When I was taking English Composition as a student at Western, my instructor gave us one of those assignments that have the potential to change a life forever. I don’t know how it affected others in the class, but it shaped me. She had us read Letters to a Young Poet by Rainer Maria Rilke. One particular page spoke volumes to me. I guess because it made so much sense. Rilke writes:
I would like to beg of you, dear friend, as well as I can, to have patience with everything that remains unsolved in your heart. Try to love the questions themselves, like locked rooms and like books written in a foreign language. Do not now look for the answers. They cannot now be given to you because you could not live them. It is a question of experiencing everything. At present you need to live the question.
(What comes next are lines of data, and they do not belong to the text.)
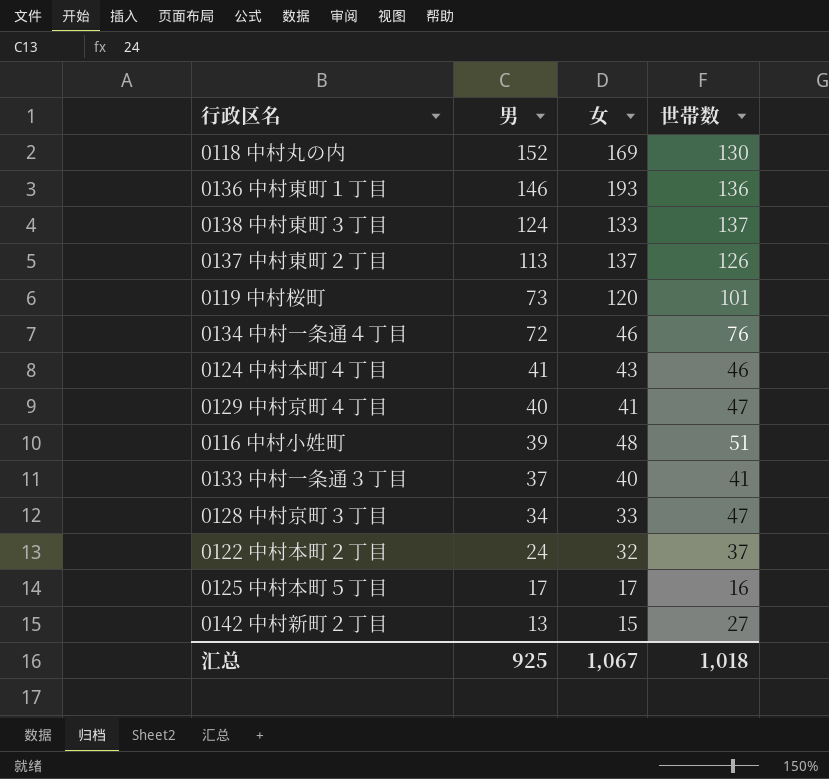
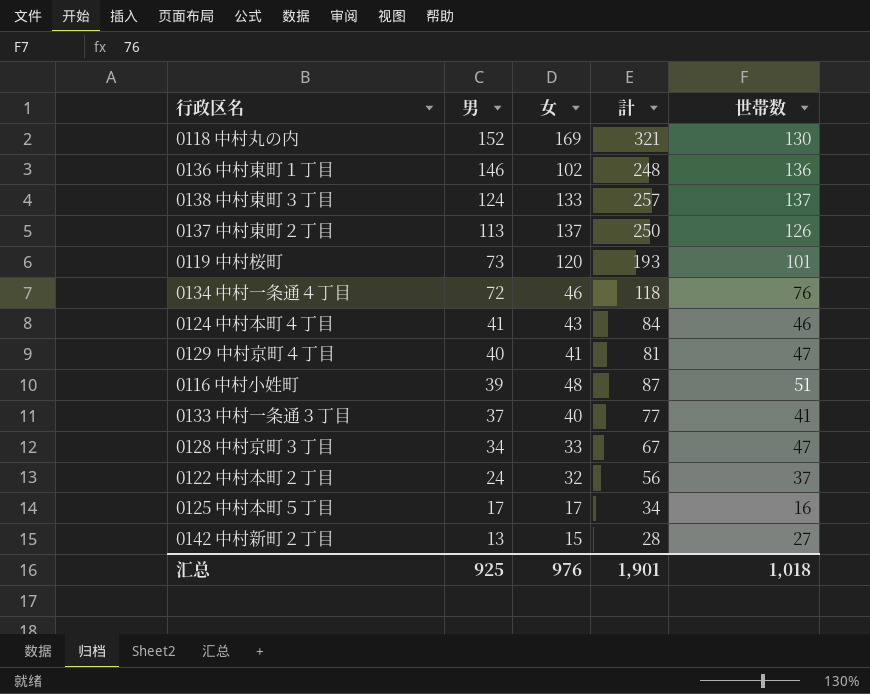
column 計 | formula: none -> [男] + [女]
0136 中村東町１丁目 | 女: 193 -> 102
汇总 | 女: 1,067 -> 976

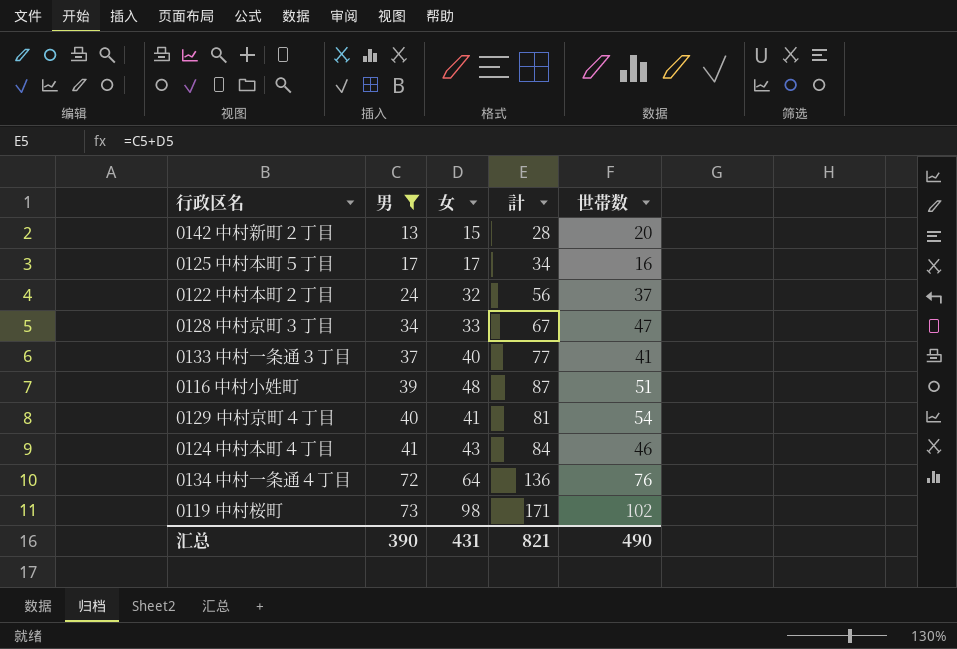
filter: none -> 男 <= 73
row order: 男 descending -> 男 ascending
0142 中村新町２丁目 | 世帯数: 27 -> 20
0129 中村京町４丁目 | 世帯数: 47 -> 54
0134 中村一条通４丁目 | 女: 46 -> 64
0134 中村一条通４丁目 | 計: 118 -> 136
0119 中村桜町 | 女: 120 -> 98
0119 中村桜町 | 計: 193 -> 171
0119 中村桜町 | 世帯数: 101 -> 102
汇总 | 男: 925 -> 390
汇总 | 女: 976 -> 431
汇总 | 計: 1,901 -> 821
汇总 | 世帯数: 1,018 -> 490

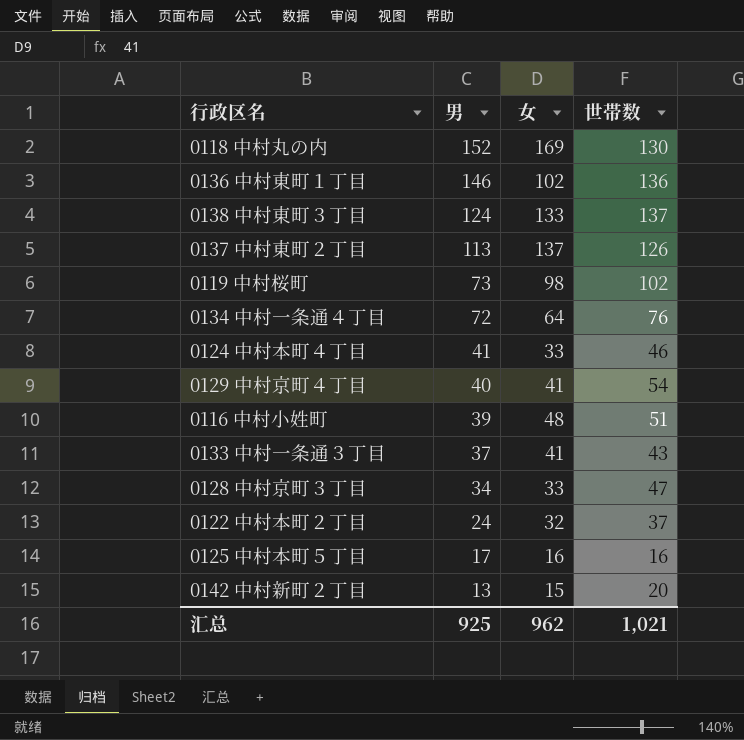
filter: 男 <= 73 -> none
row order: 男 ascending -> 男 descending
column 計 | formula: [男] + [女] -> none
0124 中村本町４丁目 | 女: 43 -> 33
0133 中村一条通３丁目 | 女: 40 -> 41
0133 中村一条通３丁目 | 世帯数: 41 -> 43
0125 中村本町５丁目 | 女: 17 -> 16
汇总 | 男: 390 -> 925
汇总 | 女: 431 -> 962
汇总 | 世帯数: 490 -> 1,021

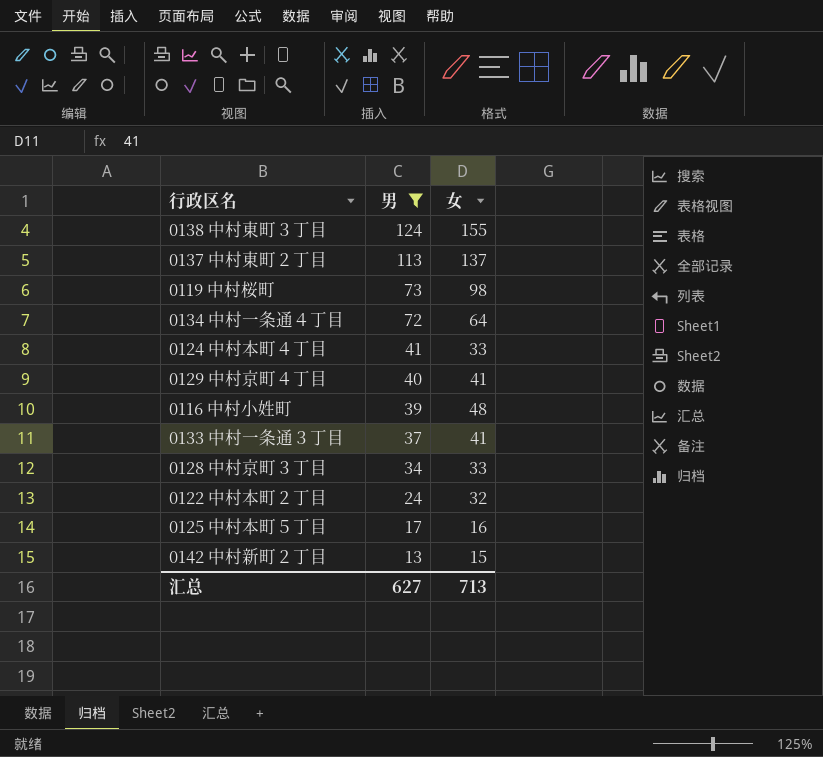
filter: none -> 男 <= 124
column 世帯数 | position: 4 -> none
0138 中村東町３丁目 | 女: 133 -> 155
汇总 | 男: 925 -> 627
汇总 | 女: 962 -> 713

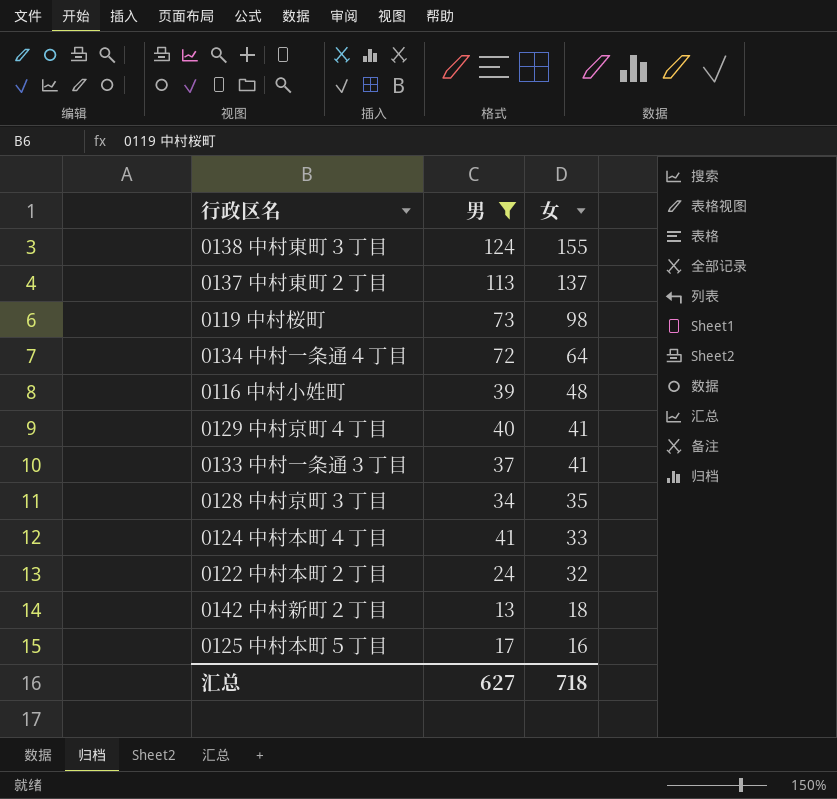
row order: 男 descending -> 女 descending
0128 中村京町３丁目 | 女: 33 -> 35
0142 中村新町２丁目 | 女: 15 -> 18
汇总 | 女: 713 -> 718

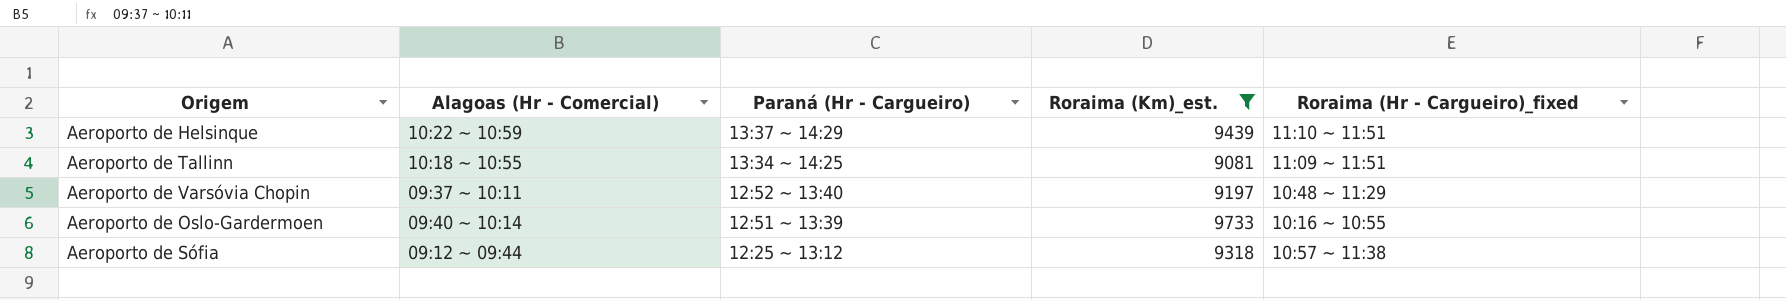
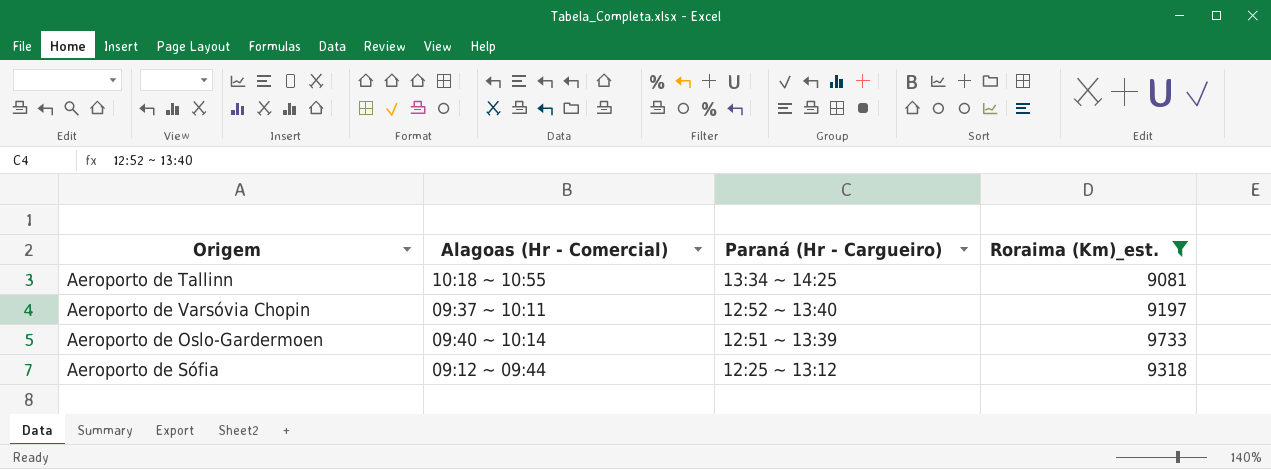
column Roraima (Hr - Cargueiro)_fixed | position: 5 -> none
row Aeroporto de Helsinque: 10:22 ~ 10:59 | 13:37 ~ 14:29 | 9439 | 11:10 ~ 11:51 -> none

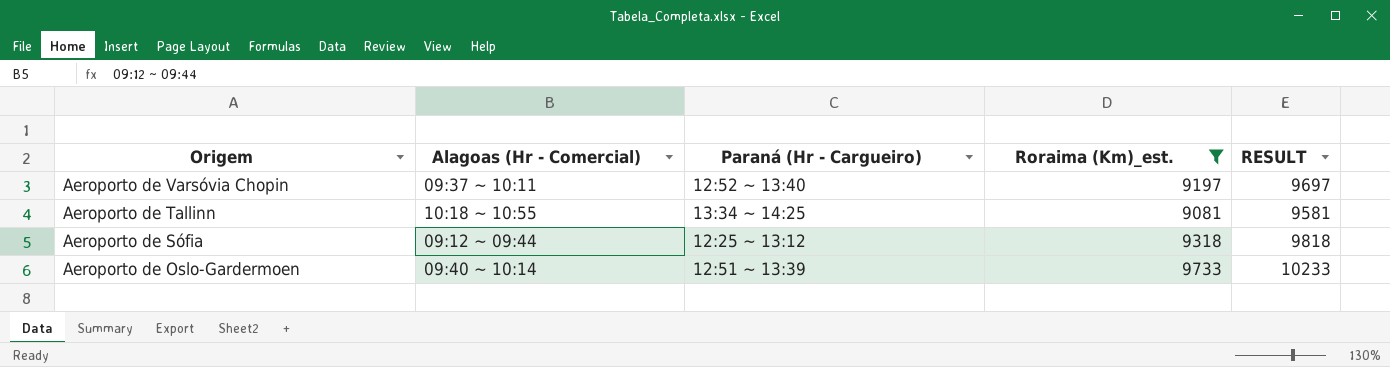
row order: Paraná (Hr - Cargueiro) descending -> Origem descending
column RESULT | formula: none -> [Roraima (Km)_est.] + 500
Perhaps you will gradually, without even noticing it, find yourself experiencing the answer, some distant day. (pg. 35).
I don’t know if I could come up with a better definition for the life of faith, or at least what living by faith looks like in a real life. Life in college demands so much faith, because so many things continue to remain unsolved in the heart. Questions like, “Am I in the right major?” or “what will I do when I graduate?” seem to haunt students from the day they first arrive. The good news is that eventually life destinies do get figured out.
I love that phrase, “live the question.” What questions would you live? The really cool thing is that as we live into the questions of our lives, instead of trying to run away from them or give them a quick fix, we ultimately find ourselves living more deeply into God’s life. Jesus said, “I am the way, the truth, and the life” (John 14:6). As we seek Him to be all of these things for us, the big questions in our lives find the right answers.
I want to encourage you to be patient to all that “remains unsolved in your heart.” Listen to your heart and know that this is where the Lord speaks the most.